▸ **Action item**
How many lines below contain the word "direction"? Give only the number.

▸ **Supplied records**
--- START ---
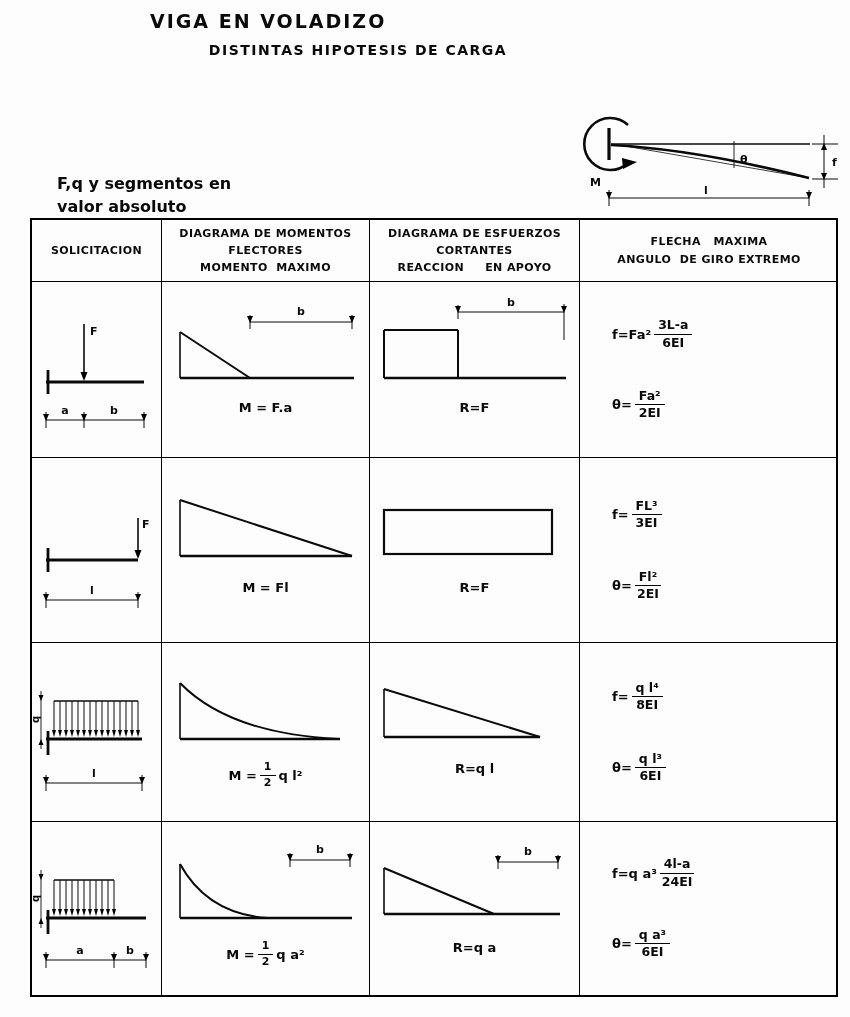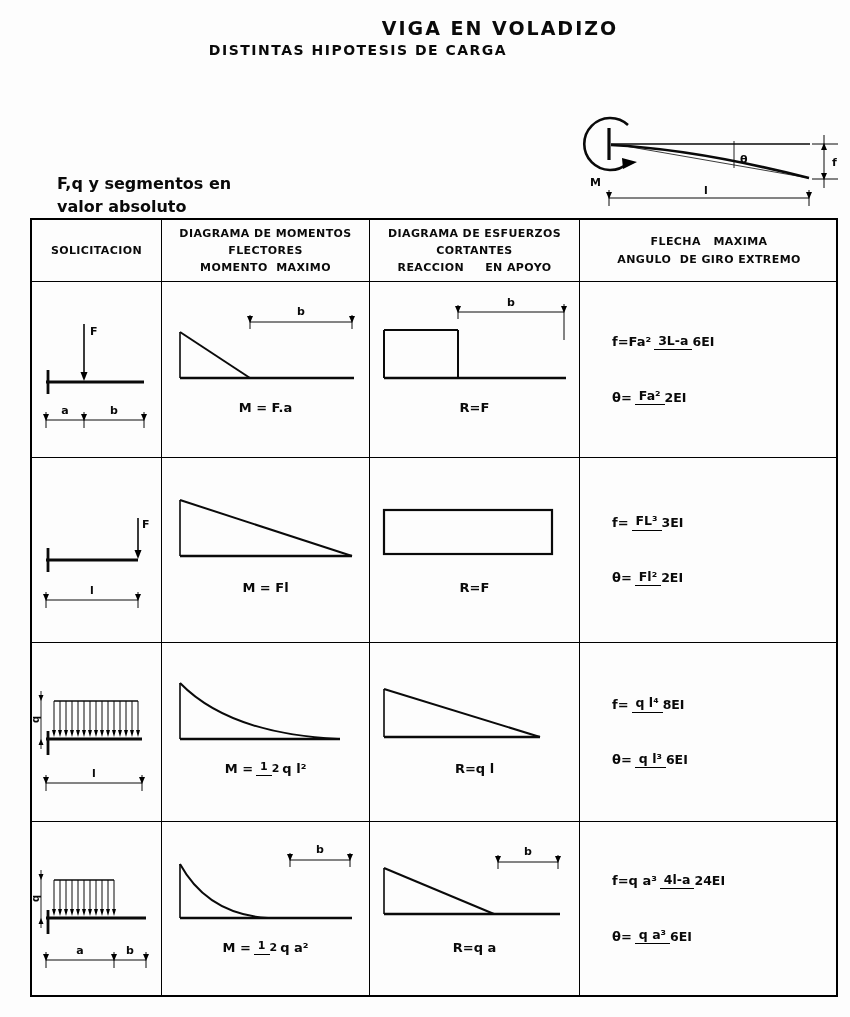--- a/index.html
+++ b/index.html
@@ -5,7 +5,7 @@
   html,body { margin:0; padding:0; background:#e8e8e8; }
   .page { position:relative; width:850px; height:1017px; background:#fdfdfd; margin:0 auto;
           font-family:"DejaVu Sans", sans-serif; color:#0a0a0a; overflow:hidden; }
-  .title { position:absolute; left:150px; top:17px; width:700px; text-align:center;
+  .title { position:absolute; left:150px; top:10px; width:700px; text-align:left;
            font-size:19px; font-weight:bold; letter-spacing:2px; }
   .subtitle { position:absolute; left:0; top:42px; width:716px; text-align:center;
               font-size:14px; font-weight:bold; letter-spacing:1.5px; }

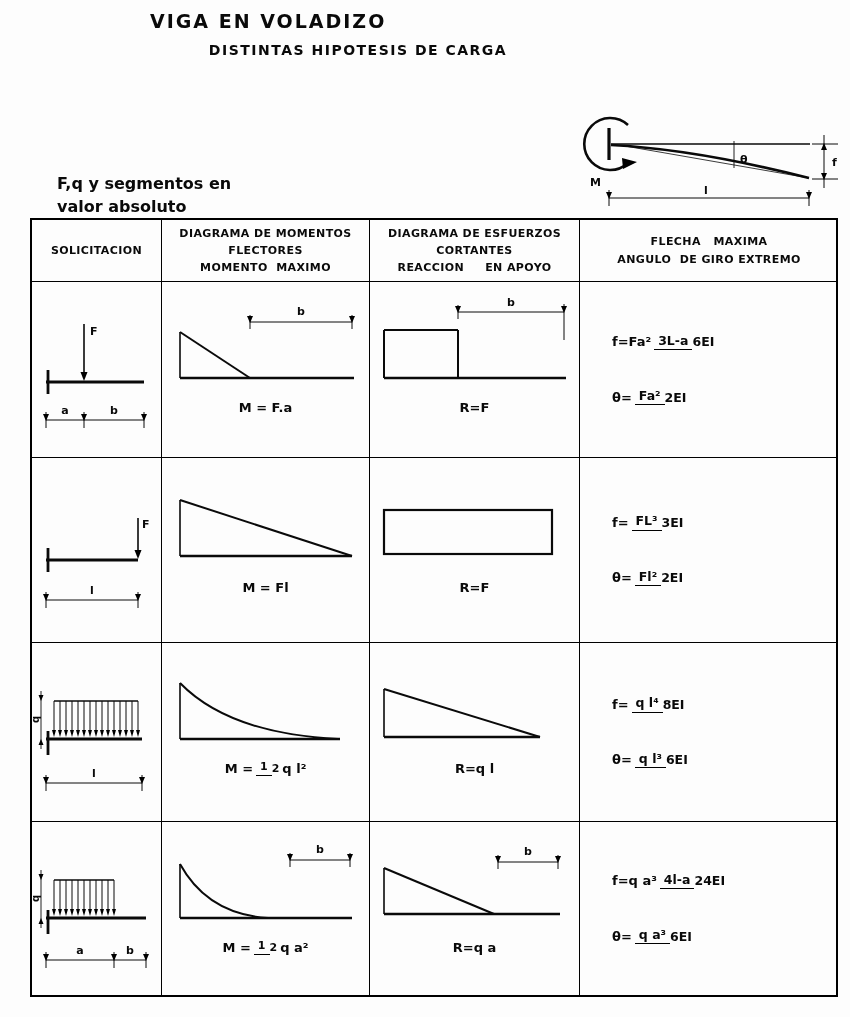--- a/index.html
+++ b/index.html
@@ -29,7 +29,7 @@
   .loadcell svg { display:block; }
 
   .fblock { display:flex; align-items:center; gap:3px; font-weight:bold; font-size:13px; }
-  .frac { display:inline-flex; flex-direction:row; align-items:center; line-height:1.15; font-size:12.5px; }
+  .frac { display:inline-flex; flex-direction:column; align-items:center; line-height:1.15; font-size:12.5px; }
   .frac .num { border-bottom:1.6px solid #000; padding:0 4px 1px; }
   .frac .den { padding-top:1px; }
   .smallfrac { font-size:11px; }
--- END ---
▸ **Result of this task**
2